Postgres: Index Scans

Updated
3 min read
Postgres: Index Scans

Using an index to improve query performance is a fundamental database practice. An index is a specialized structure organized to make data access cheaper than scanning the entire disk. In PostgreSQL, the data stored on disk is referred to as the Heap.


The Reality of Indexes

Having an index on a table does not guarantee that it will be used. The PostgreSQL planner evaluates multiple execution paths and chooses the one with the lowest estimated cost.

It is vital to test and measure the effect of an index using the EXPLAIN command. Blindly adding indexes can actually degrade performance, as they increase the overhead for write operations (INSERT, UPDATE, DELETE) and consume disk space.

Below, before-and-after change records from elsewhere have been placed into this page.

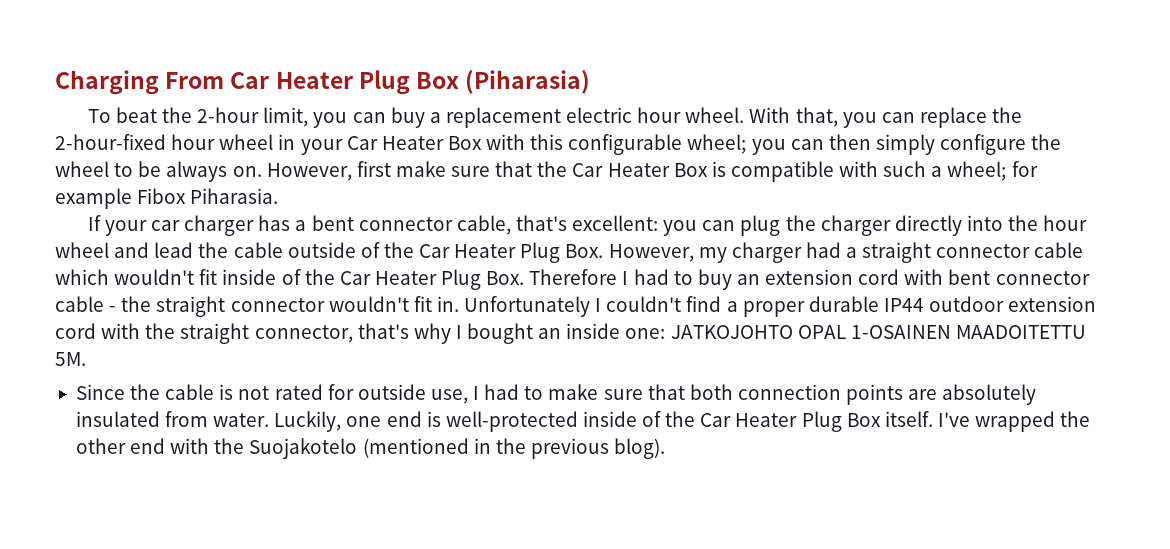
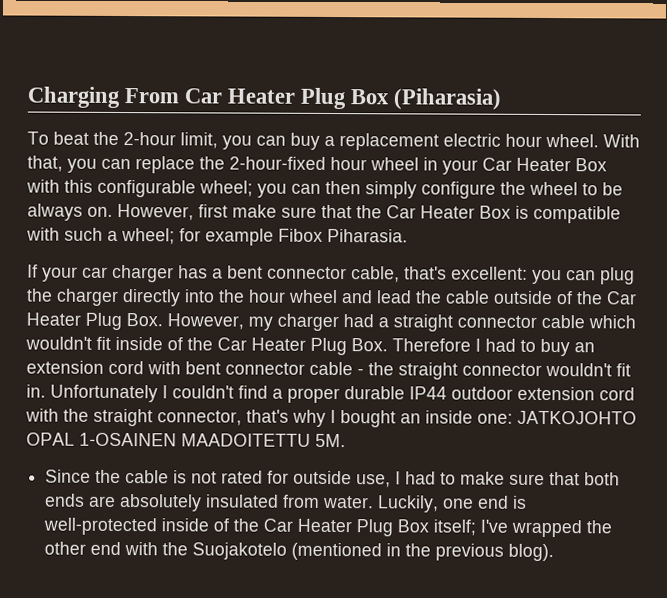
- Since the cable is not rated for outside use, I had to make sure that both connection points are absolutely insulated from water.
+ Since the cable is not rated for outside use, I had to make sure that both ends are absolutely insulated from water.
- Luckily, one end is well-protected inside of the Car Heater Plug Box itself. I've wrapped the other end with the Suojakotelo (mentioned in the previous blog).
+ Luckily, one end is well-protected inside of the Car Heater Plug Box itself; I've wrapped the other end with the Suojakotelo (mentioned in the previous blog).

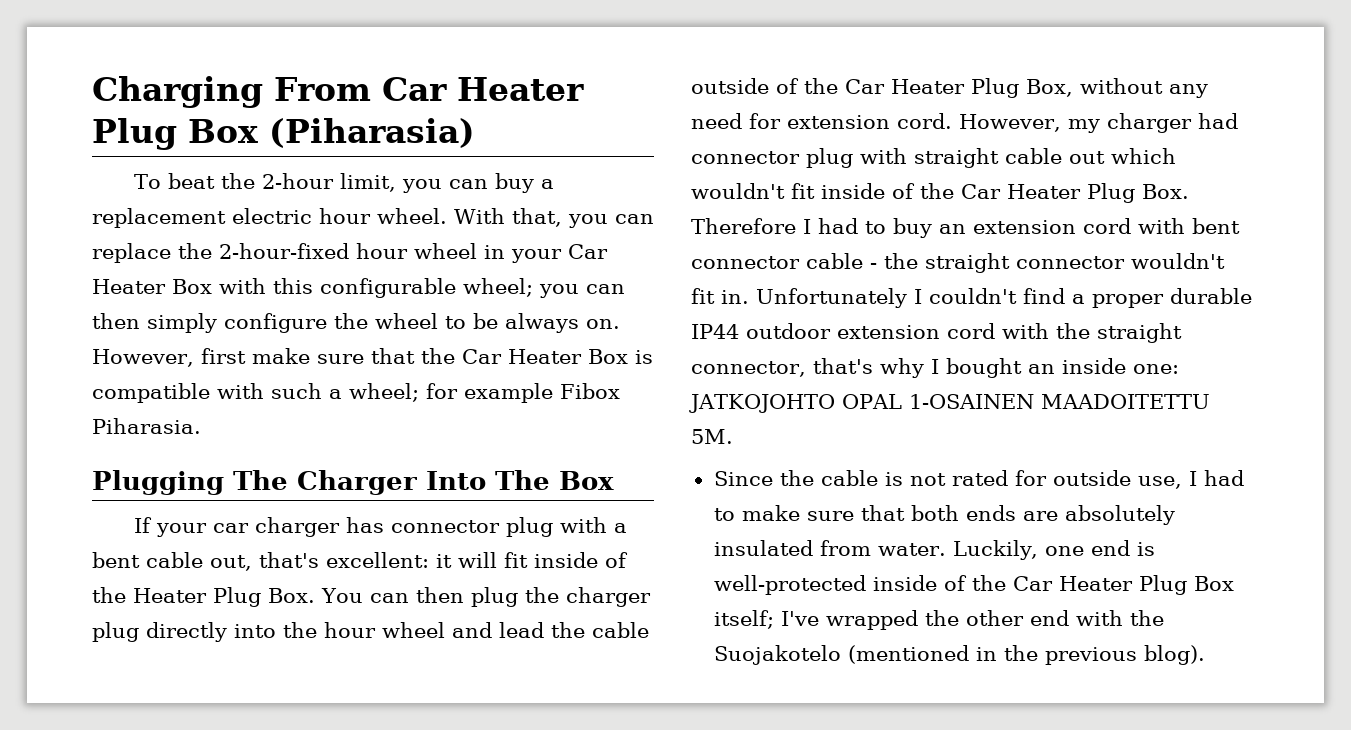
+ Plugging The Charger Into The Box
- If your car charger has a bent connector cable, that's excellent: you can plug the charger directly into the hour wheel and lead the cable outside of the Car Heater Plug Box. However, my charger had a straight connector cable which wouldn't fit inside of the Car Heater Plug Box. Therefore I had to buy an extension cord with bent connector cable - the straight connector wouldn't fit in.
+ If your car charger has connector plug with a bent cable out, that's excellent: it will fit inside of the Heater Plug Box. You can then plug the charger plug directly into the hour wheel and lead the cable outside of the Car Heater Plug Box, without any need for extension cord. However, my charger had connector plug with straight cable out which wouldn't fit inside of the Car Heater Plug Box. Therefore I had to buy an extension cord with bent connector cable - the straight connector wouldn't fit in.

1. Practical Scenario: When Indexes are Ignored

Let's create a table with 10 million records and a composite index to see how the planner behaves.

Setup

-- Create table
CREATE TABLE foo(id1 INT, id2 INT, id3 INT, id4 INT, descr TEXT);

-- Insert 10M records
INSERT INTO foo 
SELECT i, i*3, i+i, i*2, 'hello' || i 
FROM generate_series(1, 10000000) i;

-- Create a composite index
CREATE INDEX idx_id1_id2_id3 ON foo(id1, id2, id3);

Running EXPLAIN

If we run a query that filters for a large portion of the table:

EXPLAIN (ANALYZE, BUFFERS) SELECT * FROM foo WHERE id1 > 1000;

Planner Output:

Seq Scan on foo  (cost=0.00..198530.00 rows=9999027 width=28) (actual time=0.283..2260.973 rows=9999000 loops=1)
   Filter: (id1 > 1000)
   Rows Removed by Filter: 1000
   Buffers: shared hit=16274 read=57256

Why was the Sequential Scan chosen? When using an index, the database must read the index structure and then fetch the relevant data pages from the heap. This often results in 2 disk I/Os per row. If the query returns almost the entire table (low selectivity), reading the file linearly (Seq Scan) is much faster than jumping between the index and the heap.

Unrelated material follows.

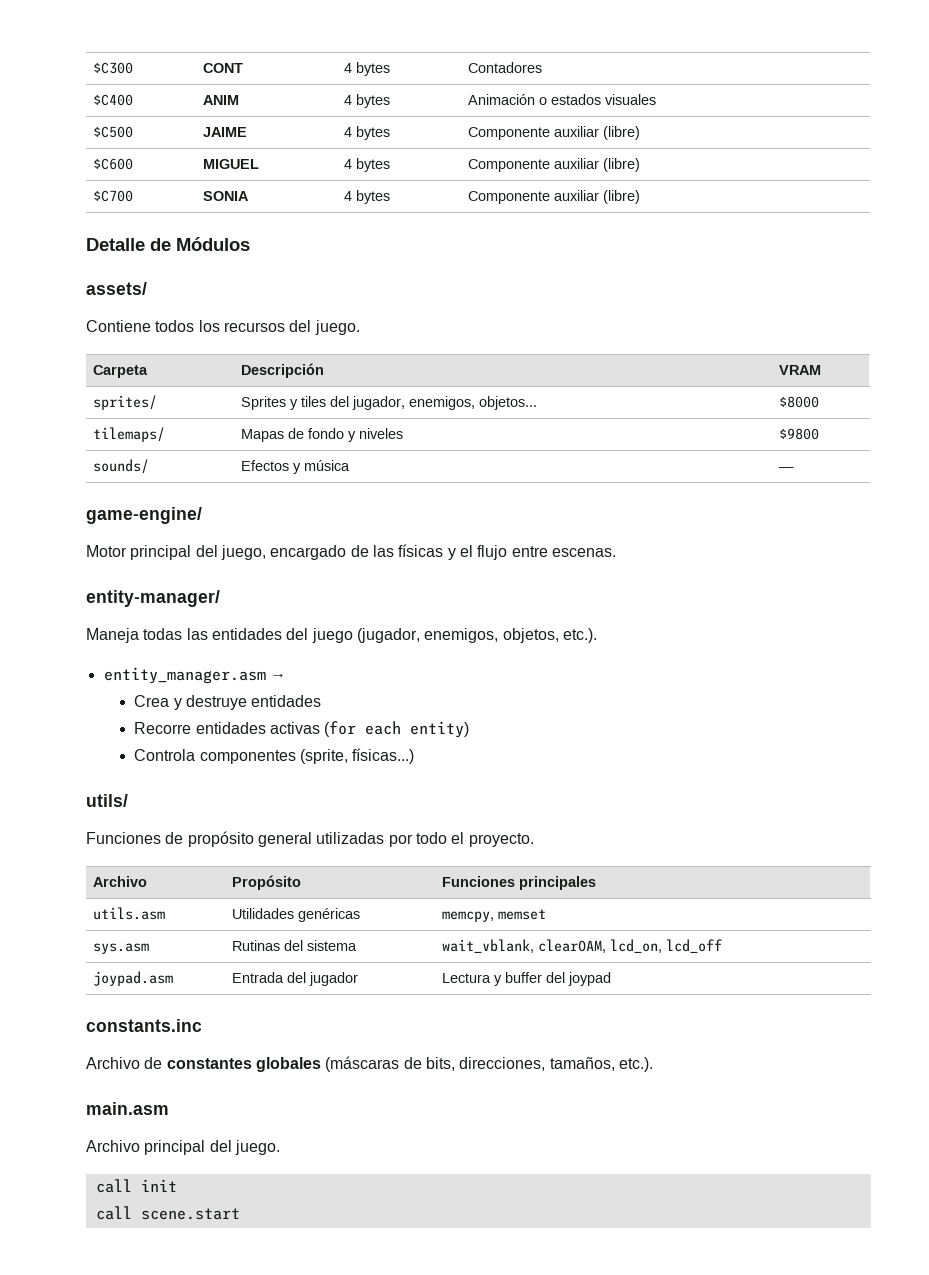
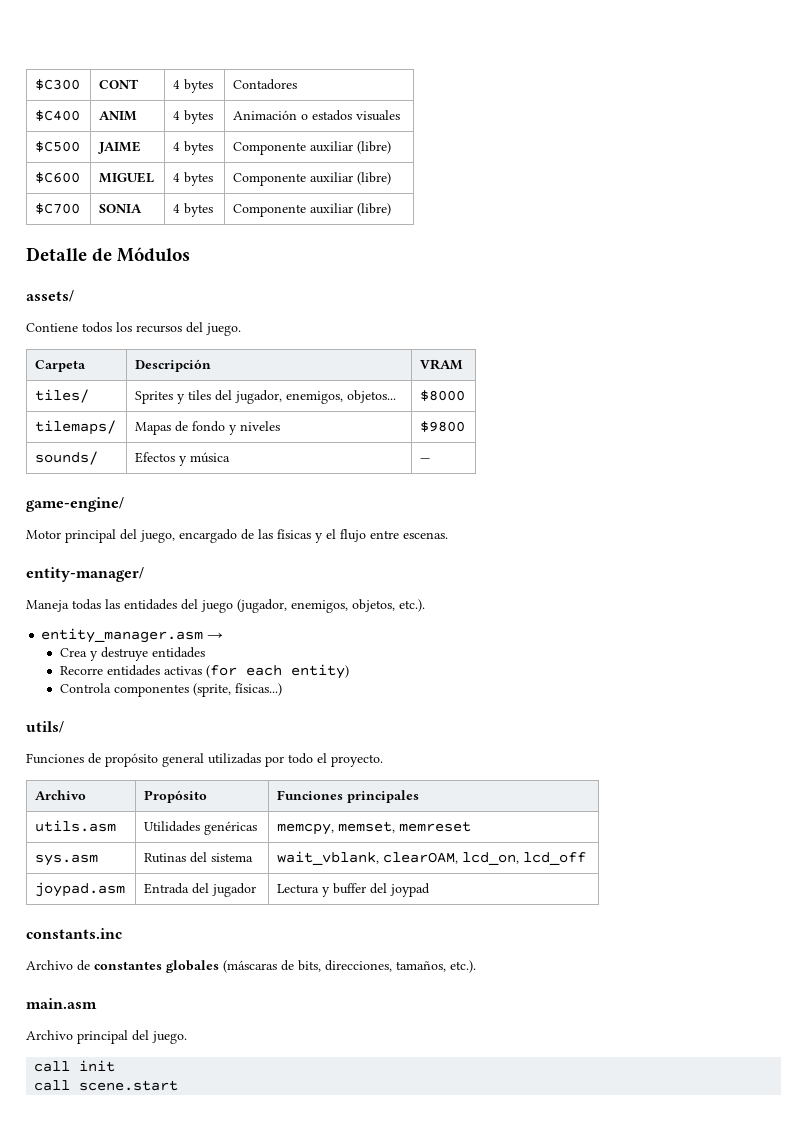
- sprites/ | Sprites y tiles del jugador, enemigos, objetos... | $8000
+ tiles/ | Sprites y tiles del jugador, enemigos, objetos... | $8000
- utils.asm | Utilidades genéricas | memcpy, memset
+ utils.asm | Utilidades genéricas | memcpy, memset, memreset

2. Analyzing Alternative Plans

Standard EXPLAIN only shows the "winning" plan. To understand why the index was rejected, we can use an extension like PG_ALL_PLANS to see all considered paths.

Comparative Costs for id1 > 1000:

  • Plan 1 (Seq Scan): Cost 198,530.00 (Winner).
  • Plan 2 (Index Scan): Cost 498,815.28 (Rejected due to high I/O cost).
  • Plan 3 (Bitmap Heap Scan): Cost 429,813.47 (Rejected; lower than index scan but higher startup than seq scan).
  • Plan 4 (Parallel Seq Scan): Cost 1,126,516.03 (Rejected).

3. Increasing Selectivity to Force Index Usage

We can persuade the planner to use the index by reducing the number of rows returned. This increases the selectivity of the query.

EXPLAIN (ANALYZE, BUFFERS) 
SELECT * FROM foo WHERE id1 > 1000 AND id1 < 1500000;

Updated Result:

Index Scan using idx_id1_id2_id3 on foo  (cost=0.43..187892.55 rows=1498365 width=28)
   Index Cond: ((id1 > 1000) AND (id1 < 1500000))
   Buffers: shared hit=2 read=16768

Now, the Index Scan cost (~187k) is lower than the Seq Scan cost (~223k). Because we are only fetching ~1.5M rows instead of 10M, the index becomes the most efficient path.


Summary & Best Practices

  • Selectivity is Key: Indexes are most effective when they filter out the vast majority of the data.

  • Use EXPLAIN ANALYZE: Always verify your performance assumptions in a staging environment.

  • Monitor Usage: Indexes are not free. Use pg_stat_user_indexes to identify and remove unused indexes that slow down writes.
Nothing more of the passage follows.